金口木舌(2011年5月25日)

 1996年4月23日、沖縄市の中部市町村会の事務所に首長13人が顔をそろえていた。その11日前に発表された普天間飛行場の全面返還合意で、移設先を県内とされたことに対する市町村会の方針を決めるためだ

▼「『米国内に移すべきだ』『やまと(県外)に持っていってもらおう』という考えが多かったが『基地の痛みを沖縄以外の国内に移していいのか』という議論もあった」。沖縄市長だった新川秀清さんは振り返る。自身は県外ではなく米国移設を主張した
▼要請文では県内を拒否し、移設先を「日本本土及び米国領アジア太平洋地域」と示したが、方針に反して次々と県内ばかりが候補に挙がった。新川さんは9月16日、嘉手納、北谷両町と嘉手納統合案反対の三市町連絡協議会を発足させ、翌日来県した橋本龍太郎首相に受け入れ拒否を伝えた
▼橋本首相は移設に時間がかかることを感じ、こうつぶやいた。

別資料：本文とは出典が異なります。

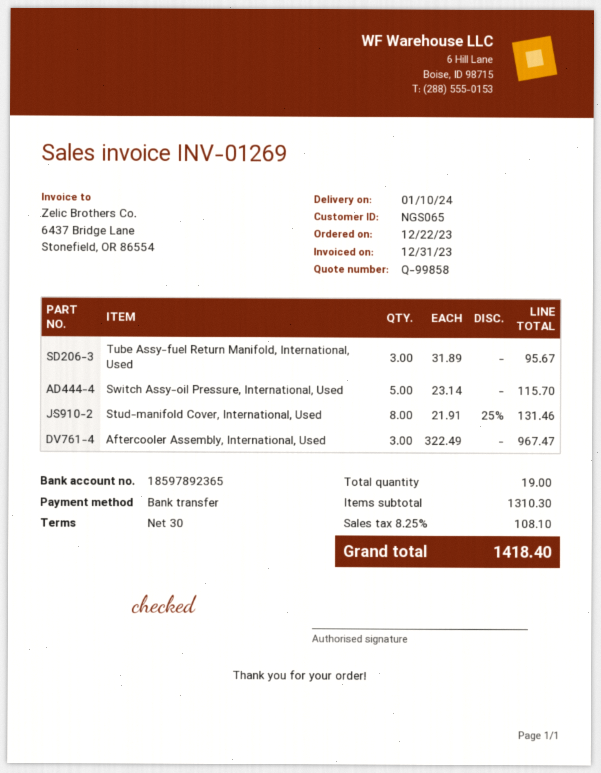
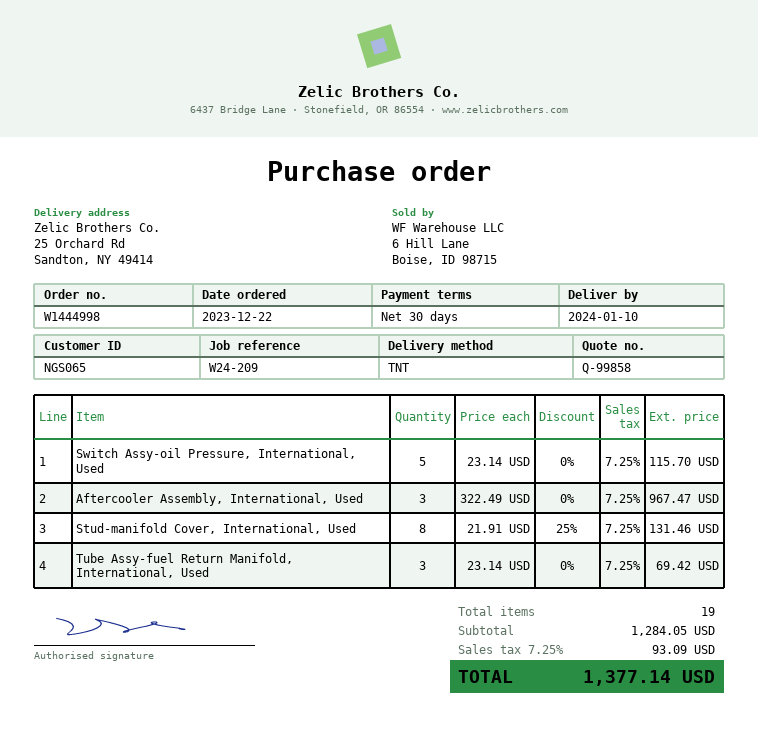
Tube Assy-fuel Return Manifold, International, Used: 3 x 31.89 = 95.67 -> 3 x 23.14 = 69.42
subtotal: 1310.30 -> 1284.05
tax: 8.25% = 108.10 -> 7.25% = 93.09
total: 1418.40 -> 1377.14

「返還時期を5年から7年という年限にして良かった」。楽観すぎた。15年を経ても返還は実現せず、4、5年周期で首長が会長を務める三連協の人事は今月19日に一巡した
▼現在も嘉手納案など県内移設ばかりが浮上する。第3次嘉手納爆音訴訟原告団長を務める新川さんは持論だった「国外」を取り下げ、こう思い始めている
▼「66年押し殺された沖縄の痛みを日本国民が分かるには本土移設しかない」。